■ Prompt ■
Omit every picture, then return each line of the data below exactly.

Screenshot and code edit data
=== Begin Enclosure ===
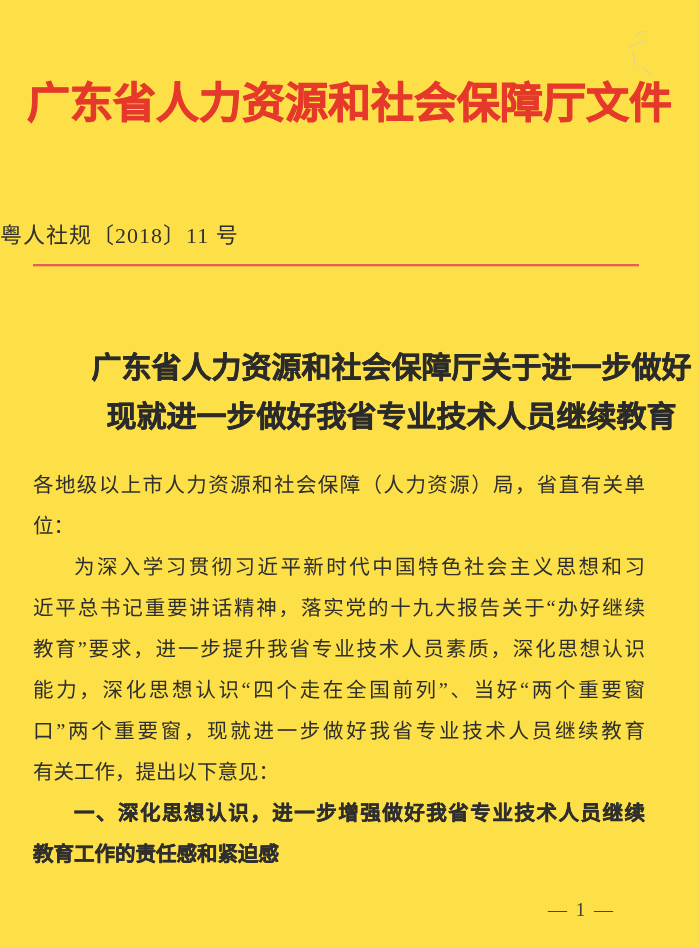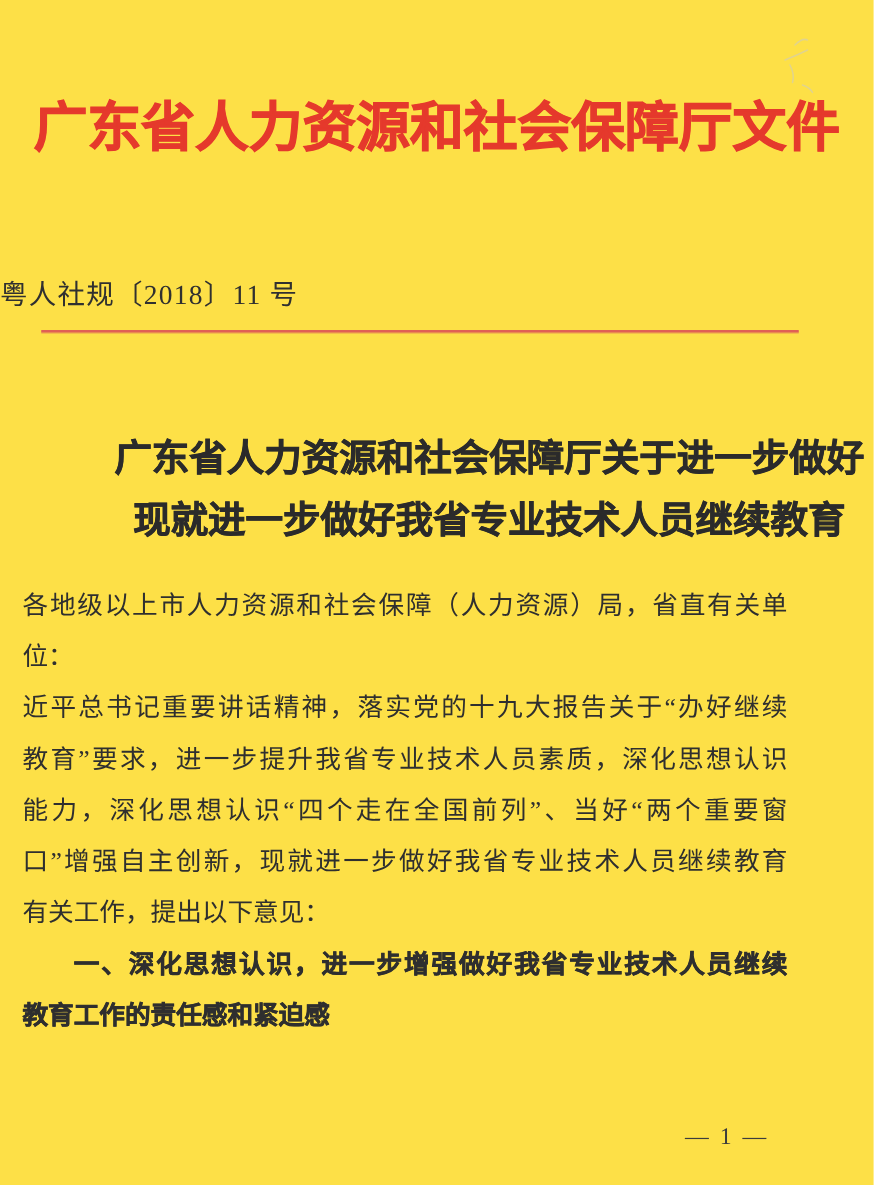--- a/index.html
+++ b/index.html
@@ -91,7 +91,7 @@
   .body-block {
     position: absolute;
     top: 465px;
-    left: 18px;
+    left: 33px;
     width: 612px;
     font-size: 20.5px;
     color: #2f2f2f;

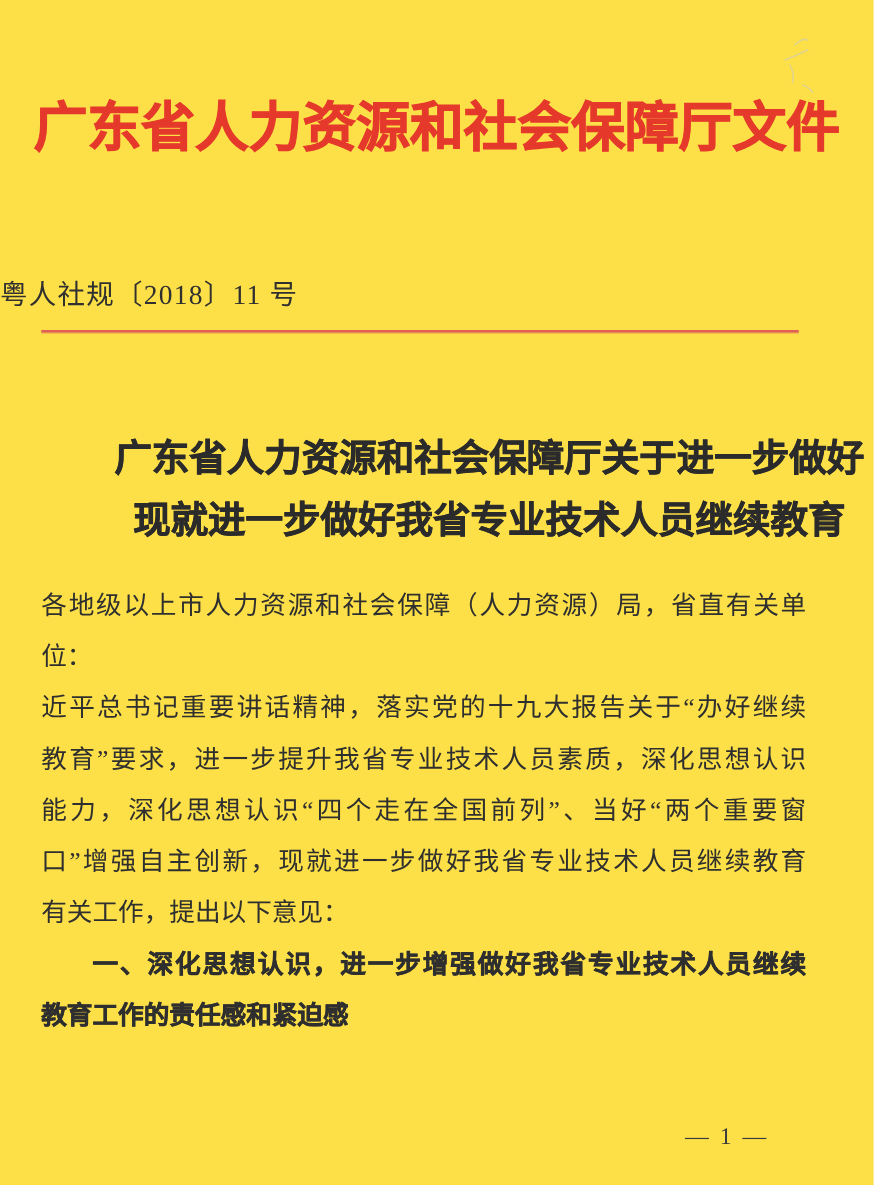--- a/index.html
+++ b/index.html
@@ -154,6 +154,7 @@
     <div class="ln just">各地级以上市人力资源和社会保障（人力资源）局，省直有关单</div>
     <div class="ln">位：</div>
 
+    <div class="ln just ind">为深入学习贯彻习近平新时代中国特色社会主义思想和习</div>
     <div class="ln just">近平总书记重要讲话精神，落实党的十九大报告关于“办好继续</div>
     <div class="ln just">教育”要求，进一步提升我省专业技术人员素质，深化思想认识</div>
     <div class="ln just">能力，深化思想认识“四个走在全国前列”、当好“两个重要窗</div>

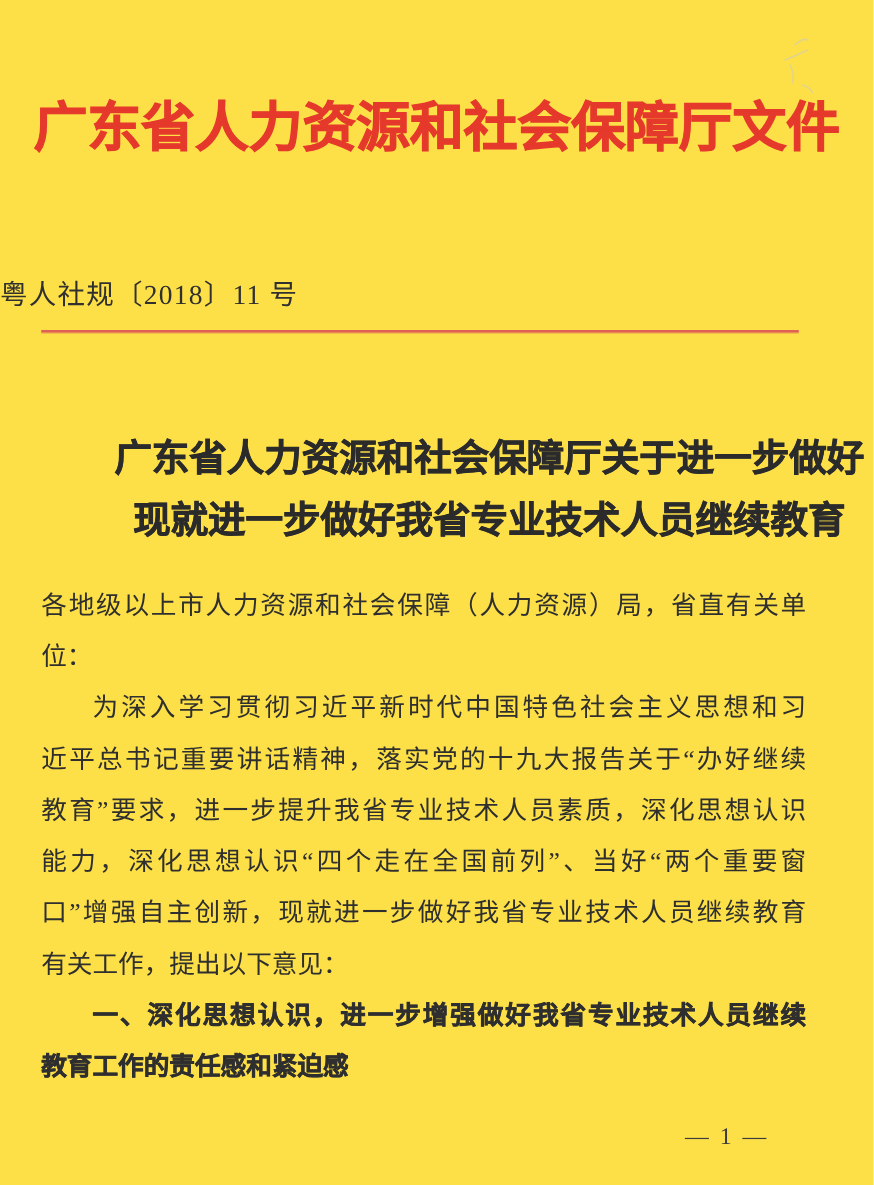--- a/index.html
+++ b/index.html
@@ -158,7 +158,7 @@
     <div class="ln just">近平总书记重要讲话精神，落实党的十九大报告关于“办好继续</div>
     <div class="ln just">教育”要求，进一步提升我省专业技术人员素质，深化思想认识</div>
     <div class="ln just">能力，深化思想认识“四个走在全国前列”、当好“两个重要窗</div>
-    <div class="ln just">口”增强自主创新，现就进一步做好我省专业技术人员继续教育</div>
+    <div class="ln just">口”两个重要窗，现就进一步做好我省专业技术人员继续教育</div>
     <div class="ln">有关工作，提出以下意见：</div>
 
     <div class="ln just ind bold">一、深化思想认识，进一步增强做好我省专业技术人员继续</div>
=== End Enclosure ===
■ Task solution ■
--- a/index.html
+++ b/index.html
@@ -91,7 +91,7 @@
   .body-block {
     position: absolute;
     top: 465px;
-    left: 18px;
+    left: 33px;
     width: 612px;
     font-size: 20.5px;
     color: #2f2f2f;

--- a/index.html
+++ b/index.html
@@ -154,6 +154,7 @@
     <div class="ln just">各地级以上市人力资源和社会保障（人力资源）局，省直有关单</div>
     <div class="ln">位：</div>
 
+    <div class="ln just ind">为深入学习贯彻习近平新时代中国特色社会主义思想和习</div>
     <div class="ln just">近平总书记重要讲话精神，落实党的十九大报告关于“办好继续</div>
     <div class="ln just">教育”要求，进一步提升我省专业技术人员素质，深化思想认识</div>
     <div class="ln just">能力，深化思想认识“四个走在全国前列”、当好“两个重要窗</div>

--- a/index.html
+++ b/index.html
@@ -158,7 +158,7 @@
     <div class="ln just">近平总书记重要讲话精神，落实党的十九大报告关于“办好继续</div>
     <div class="ln just">教育”要求，进一步提升我省专业技术人员素质，深化思想认识</div>
     <div class="ln just">能力，深化思想认识“四个走在全国前列”、当好“两个重要窗</div>
-    <div class="ln just">口”增强自主创新，现就进一步做好我省专业技术人员继续教育</div>
+    <div class="ln just">口”两个重要窗，现就进一步做好我省专业技术人员继续教育</div>
     <div class="ln">有关工作，提出以下意见：</div>
 
     <div class="ln just ind bold">一、深化思想认识，进一步增强做好我省专业技术人员继续</div>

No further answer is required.